We all relate to a statement like, “There’s always a second chance.” It soothes our harried souls, and fits nicely on the December 31 page of an Inspirational Sayings Desk Calendar. But how does it mesh with real day-to-day life? I took a small neighborhood survey.
“Well,” said Sarah L., a neighbor, “I missed the 6:22 coming home yesterday evening and spent 35 minutes in the station reading a two-day-old newspaper — time I would have used to tell my daughter a bedtime story, if I’d gotten home in time. I’ll make that train today (I hope) but yesterday’s 6:22 ain’t ever coming ever again…”
“Well,” said Jeffery H., a successful divorce lawyer, “twenty years ago I knew a wonderful girl that I wanted to marry. At one point, the words were at the tip of my tongue, and I just knew that she’d say ‘Yes’. But the moment passed and I never did pop the question. I have no regrets — I’m happily married today — but that moment will never come back… Not in this lifetime, anyway.”
“Well,” said Forrest G., a business tycoon I know, “back in high school I had a friend who asked me if I thought he ought to go into politics. Now, this is the last guy in the world you’d want as head of state and commander-in-chief of a superpower. But I didn’t want to hurt his feelings, so I said, ‘Sure, go for it.’ I don’t have to tell you what a mess this guy made of our world during the eight years he was in office. That’s one decision that’s too late to change…”
What do we mean when we talk about a “second chance?” Is it the ability to step into a capsule, be transported to a previous point in time, jostle aside our previous, misguided self, and do it the right way this time? But if that’s all there’s to it, what has been gained? We could just as well have done it right the first time!
The Torah’s idea of teshuvah (“return”) is not just the undoing or correcting of a past error. Rather, teshuvah is about transforming the past. It means reaching back to change the significance and the consequences of what happened, so that the end-result is better than what would have been had it not occurred.
Sarah L.: “You know, if I’m honest about it, the truth is that even if I would have made that train, I would have sat and read through that bedtime story as quickly as I could, just because I’d promised my daughter that I would. My mind was on other things that day. But the fact that I missed the train and broke my promise made me realize how much my daughter needs me — and not just my physical presence, but also my attention and mindfulness. Tonight, I’m going to sit with her on her bed and really talk — something that we haven’t done for longer than I care to remember…”

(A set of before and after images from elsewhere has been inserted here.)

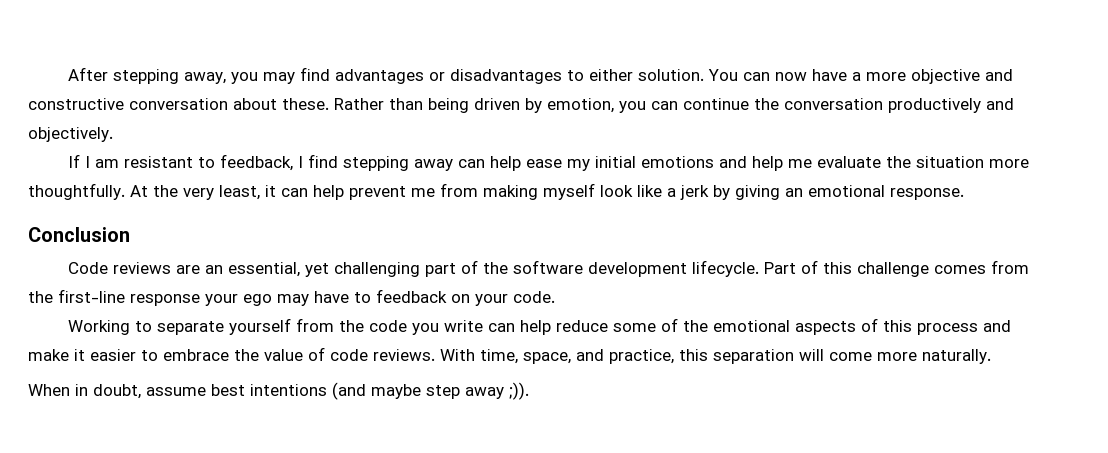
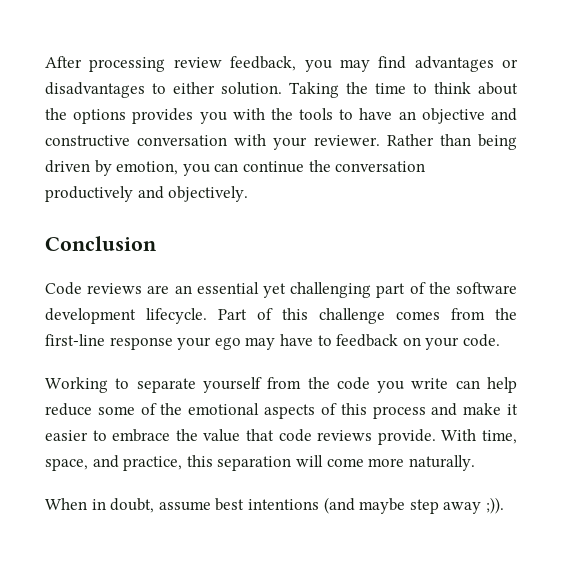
- After stepping away, you may find advantages or disadvantages to either solution.
+ After processing review feedback, you may find advantages or disadvantages to either solution.
- You can now have a more objective and constructive conversation about these.
+ Taking the time to think about the options provides you with the tools to have an objective and constructive conversation with your reviewer.
- If I am resistant to feedback, I find stepping away can help ease my initial emotions and help me evaluate the situation more thoughtfully. At the very least, it can help prevent me from making myself look like a jerk by giving an emotional response.
- Code reviews are an essential, yet challenging part of the software development lifecycle.
+ Code reviews are an essential yet challenging part of the software development lifecycle.
- Working to separate yourself from the code you write can help reduce some of the emotional aspects of this process and make it easier to embrace the value of code reviews.
+ Working to separate yourself from the code you write can help reduce some of the emotional aspects of this process and make it easier to embrace the value that code reviews provide.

Jeffery H.: “You know, there is nothing that I value more than my marriage. I believe that the woman I married is my destined soulmate, the one who is truly the only person in the world for me. The more I think about it, the more I see that ‘missed opportunity’ in my past as a perpetual challenge to experience — and surpass — that degree of yearning and hope in our own relationship. I say to myself: If I was able to see such promise and depth of feeling in that false lead, how much more so in the real thing! It makes me fall in love with my wife all over again every day of my life.”
As for my business tycoon friend, instead of retiring (as he planned to do at 65), he’s been working day and night to fix the mess that guy made. Let’s see what he comes up with.
A year after the Exodus, G-d instructed the people of Israel to bring the Passover offering on the afternoon of the fourteenth of Nissan, and to eat it that evening, roasted over the fire, together with matzah and bitter herbs, as they had done on the previous year just before they left Egypt. “There were, however, certain persons who had become ritually impure through contact with a dead body, and could not, therefore, prepare the Passover offering on that day. They approached Moses and Aaron…and they said: ‘…Why should we be deprived, and not be able to present G-d’s offering in its time, amongst the children of Israel?’” (Numbers 9).
In response to their plea, G-d established the 14th of Iyar as a “Second Passover” (Pesach Sheini) for anyone who was unable to bring the offering on its appointed time in the previous month. The day thus represents the “second chance” achieved by teshuvah, the power of repentance and “return.” In the words of Rabbi Yosef Yitzchak of Lubavitch, “The Second Passover means that it’s never a ‘lost case.’”
It is customary to mark this day by eating matzah, shmurah matzah if possible.